- **ASSIGNMENT**: Among the lines below, keep only those from the one containing "[55,40,166,55] by: Dude" through the one containing "[690,753,727,766] liited ->", and reproduce them exactly.

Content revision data
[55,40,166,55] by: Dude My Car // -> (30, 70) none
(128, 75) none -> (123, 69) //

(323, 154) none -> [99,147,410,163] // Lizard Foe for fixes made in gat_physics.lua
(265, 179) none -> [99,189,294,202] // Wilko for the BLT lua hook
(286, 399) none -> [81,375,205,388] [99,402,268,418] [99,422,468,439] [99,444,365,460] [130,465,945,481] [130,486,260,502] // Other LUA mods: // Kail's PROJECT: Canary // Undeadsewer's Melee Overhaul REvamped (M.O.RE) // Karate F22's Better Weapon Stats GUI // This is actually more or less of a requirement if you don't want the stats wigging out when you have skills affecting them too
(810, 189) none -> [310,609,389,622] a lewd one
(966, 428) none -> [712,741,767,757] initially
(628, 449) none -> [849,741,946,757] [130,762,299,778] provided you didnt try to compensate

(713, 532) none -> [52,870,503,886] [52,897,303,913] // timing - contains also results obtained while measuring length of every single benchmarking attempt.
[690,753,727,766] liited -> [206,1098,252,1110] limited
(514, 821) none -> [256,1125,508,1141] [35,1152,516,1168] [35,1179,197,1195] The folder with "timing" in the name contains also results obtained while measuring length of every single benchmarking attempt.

---

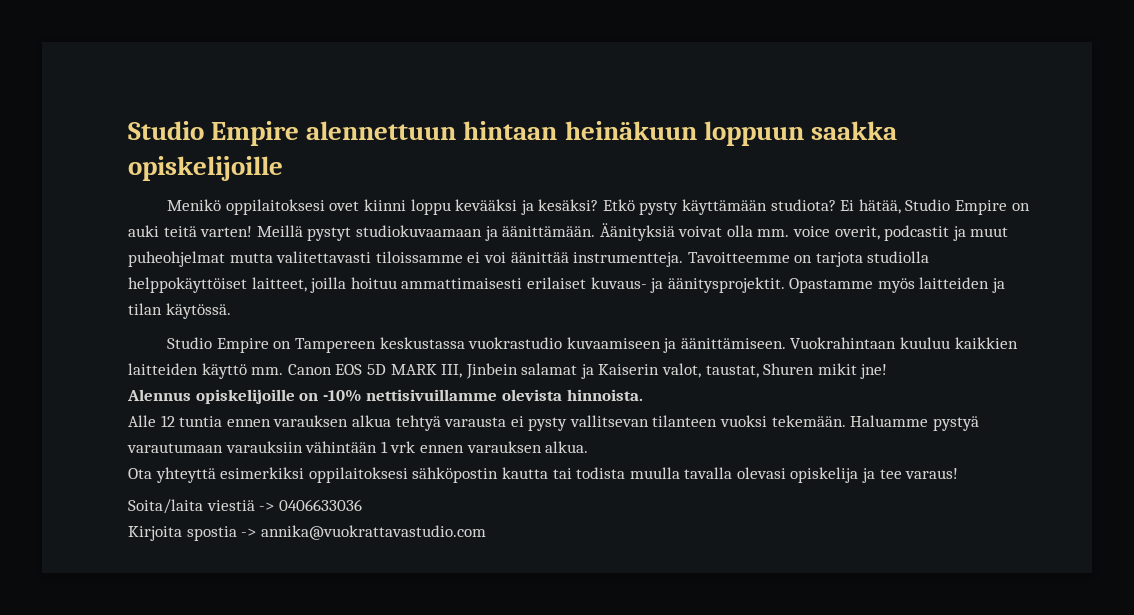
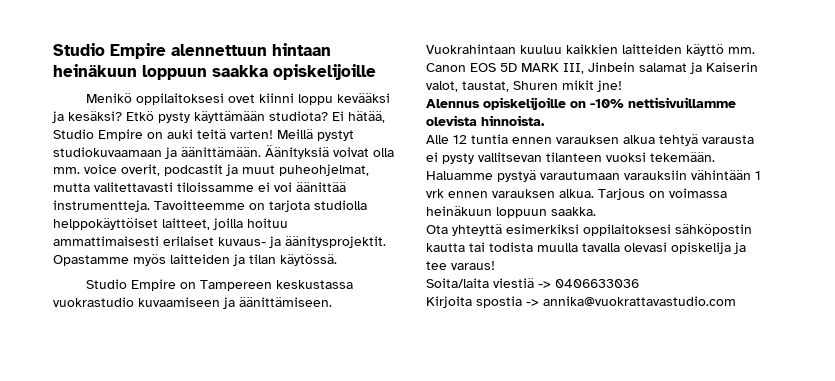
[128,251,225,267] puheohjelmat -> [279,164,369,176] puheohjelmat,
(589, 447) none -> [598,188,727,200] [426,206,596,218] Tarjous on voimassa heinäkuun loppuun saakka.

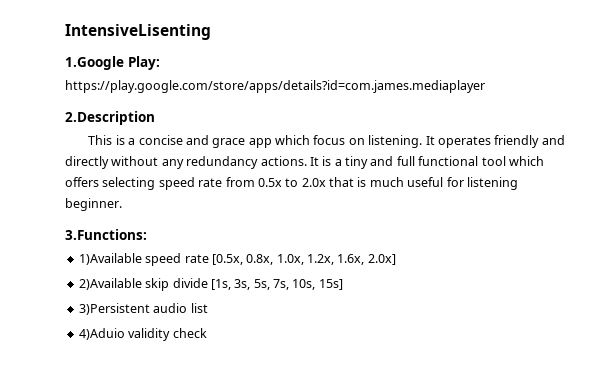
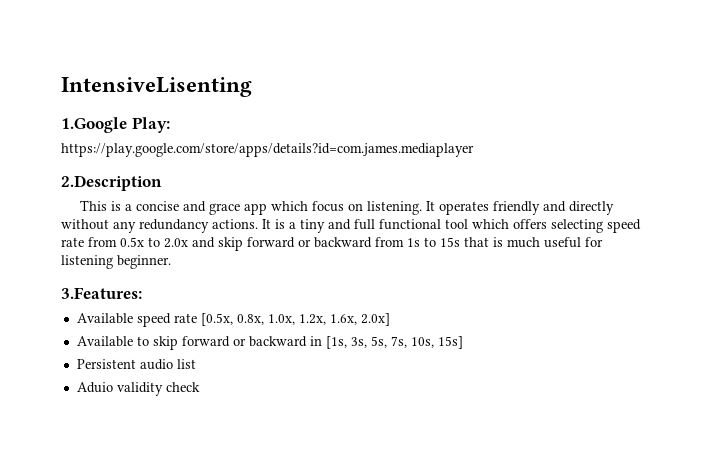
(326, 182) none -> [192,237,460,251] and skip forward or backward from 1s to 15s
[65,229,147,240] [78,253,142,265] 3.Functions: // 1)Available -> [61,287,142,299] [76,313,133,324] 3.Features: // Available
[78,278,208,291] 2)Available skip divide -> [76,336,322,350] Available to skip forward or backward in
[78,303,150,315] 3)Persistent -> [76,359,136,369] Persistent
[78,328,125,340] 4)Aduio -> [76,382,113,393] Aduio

- **RESULT OF THIS EXERCISE**:
[55,40,166,55] by: Dude My Car // -> (30, 70) none
(128, 75) none -> (123, 69) //

(323, 154) none -> [99,147,410,163] // Lizard Foe for fixes made in gat_physics.lua
(265, 179) none -> [99,189,294,202] // Wilko for the BLT lua hook
(286, 399) none -> [81,375,205,388] [99,402,268,418] [99,422,468,439] [99,444,365,460] [130,465,945,481] [130,486,260,502] // Other LUA mods: // Kail's PROJECT: Canary // Undeadsewer's Melee Overhaul REvamped (M.O.RE) // Karate F22's Better Weapon Stats GUI // This is actually more or less of a requirement if you don't want the stats wigging out when you have skills affecting them too
(810, 189) none -> [310,609,389,622] a lewd one
(966, 428) none -> [712,741,767,757] initially
(628, 449) none -> [849,741,946,757] [130,762,299,778] provided you didnt try to compensate

(713, 532) none -> [52,870,503,886] [52,897,303,913] // timing - contains also results obtained while measuring length of every single benchmarking attempt.
[690,753,727,766] liited -> [206,1098,252,1110] limited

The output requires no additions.